Ringkasan Analitis: Narasi Logis Perjalanan Temuan

Riset ini memulai perjalanan evaluasinya dengan menempatkan Undang-Undang No. 1 Tahun 1970 (UU No. 1/1970) sebagai landasan hukum utama bagi Keselamatan dan Kesehatan Kerja (K3) di Indonesia. Meskipun undang-undang ini telah berfungsi sebagai fondasi selama lebih dari lima dekade, penelitian ini berargumen bahwa kerangka hukum yang dirancang untuk konteks industri tahun 1960-an dan 1970-an kini dianggap tidak memadai untuk mengatasi risiko yang muncul di era modern, terutama dari Revolusi Industri 4.0 yang ditandai dengan otomatisasi dan tren kerja virtual. Permasalahan ini diperkuat oleh laporan BPJS Ketenagakerjaan tahun 2020 yang mencatat lebih dari 200.000 kecelakaan kerja di seluruh Indonesia, khususnya di sektor konstruksi dan manufaktur, yang secara deskriptif menunjukkan adanya kegagalan sistematis dalam implementasi undang-undang yang ada.

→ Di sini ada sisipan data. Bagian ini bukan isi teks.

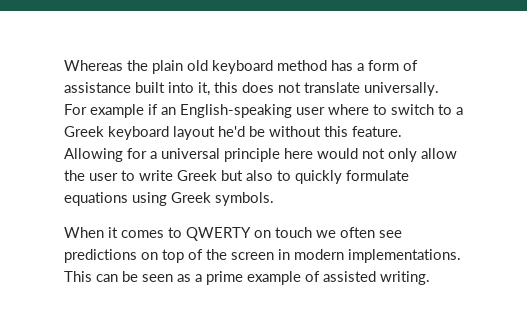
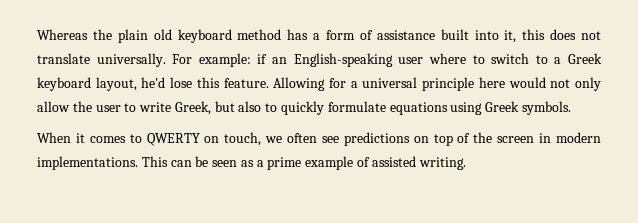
- For example if an English-speaking user where to switch to a Greek keyboard layout he'd be without this feature.
+ For example: if an English-speaking user where to switch to a Greek keyboard layout, he'd lose this feature.
- Allowing for a universal principle here would not only allow the user to write Greek but also to quickly formulate equations using Greek symbols.
+ Allowing for a universal principle here would not only allow the user to write Greek, but also to quickly formulate equations using Greek symbols.
- When it comes to QWERTY on touch we often see predictions on top of the screen in modern implementations.
+ When it comes to QWERTY on touch, we often see predictions on top of the screen in modern implementations.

Untuk mendiagnosis kesenjangan antara ketentuan hukum dan realitas di lapangan, penelitian ini mengadopsi pendekatan kualitatif dan analisis kebijakan. Melalui studi dokumen, wawancara mendalam, dan diskusi kelompok terfokus (FGDs) dengan berbagai pemangku kepentingan seperti pengusaha, pekerja, dan inspektur K3, para peneliti berhasil mengidentifikasi alur logis dari permasalahan utama.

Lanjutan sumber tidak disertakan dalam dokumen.